There has been a lot of talk on how clean skin and wellness will become more and more important. I’m sure that is true to a certain extent, but there is only so much you can say with clean skin. I think the creative use of color and texture built from an experimental approach is what young people will be looking for from a beauty brand.
How does that, in turn, inspire your work?
The beauty project I initiated and worked on with Paola Kudacki was really sort of a celebration of this mindset and an individualist approach to makeup. Over the course of five days, we got a big group of cool, creative kids together and basically just vibed off what the group brought to the shoot. It was their character, how they dressed or a certain artist they loved, which inspired me to apply makeup the way I did. It was a beauty collaboration, but for me the project was really about tuning into their creative energy.
Have you found yourself pressured to adhere to mainstream beauty ideals in your work?

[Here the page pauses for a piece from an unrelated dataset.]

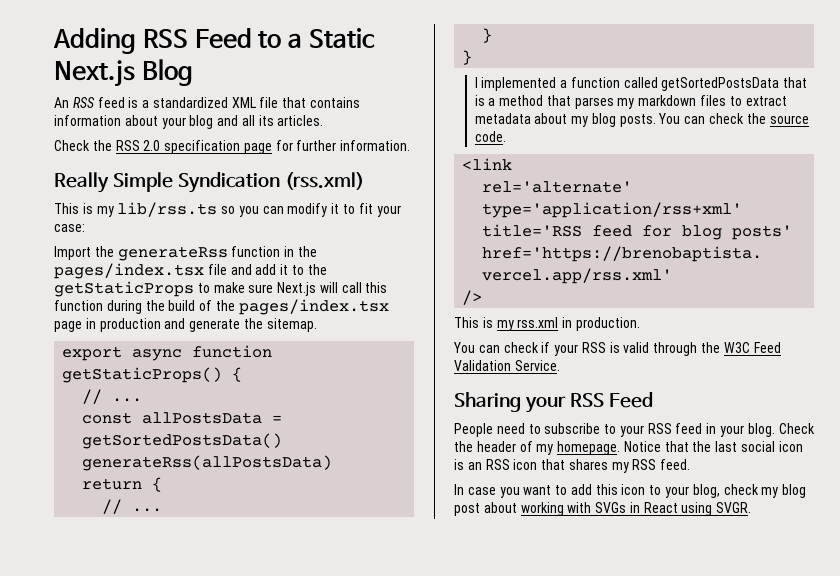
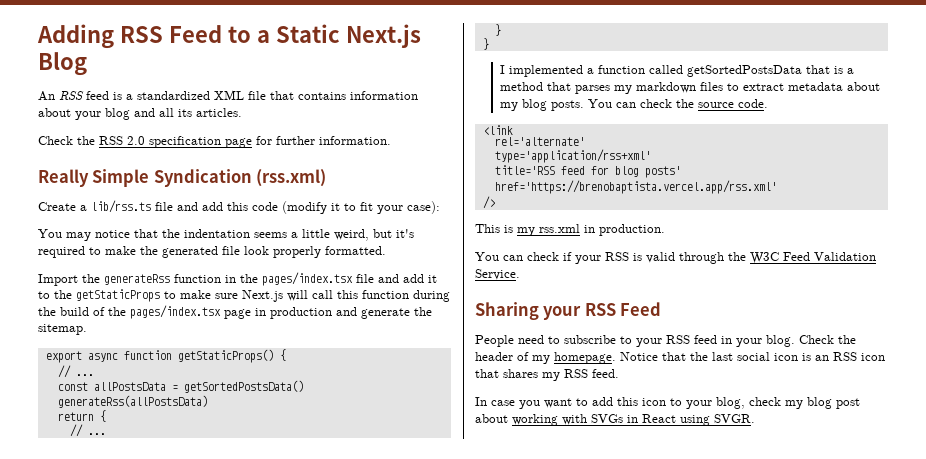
[54,202,401,217] [54,224,85,232] This is my lib/rss.ts so you can modify it to fit your case: -> [38,200,440,214] [38,229,414,241] [38,246,386,258] Create a lib/rss.ts file and add this code (modify it to fit your case): // You may notice that the indentation seems a little weird, but it's required to make the generated file look properly formatted.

Thankfully, not so much. I have been lucky over the years to have been able to work with people that have a very singular vision. I work well with a team that is interested in exploring and celebrating different perceptions of beauty.
I started doing makeup and gained interest in fashion in the mid-’90s. I feel a lot of the changes we are seeing these days in beauty were pioneered back then. Models that were not considered conventionally beautiful suddenly started appearing in advertising. Isabella Rossellini launched a (short-lived) makeup line that is basically the blueprint for any present-day beauty brand that challenges the norm. MAC Cosmetics became a global phenomenon. The seeds for change were planted then, but we needed Gen-Z and social media to launch this into a full-scale overhaul of the system and mainstream beauty ideals.
How can makeup artists push against the status quo to get brands and clients to understand what individuality and inclusivity means?
I think any beauty brand or client that still isn’t aware of the need for systemic change and the importance of diverse voices, from management positions to the choice of models, will not be in the business of selling makeup to young consumers for much longer. If they wish to be a brand that is ethically responsible and culturally aware, they should be the ones doing the research and educating themselves, as opposed to laying that on the artist community. Basically, everybody wants to be seen and feel represented. It’s really not rocket science.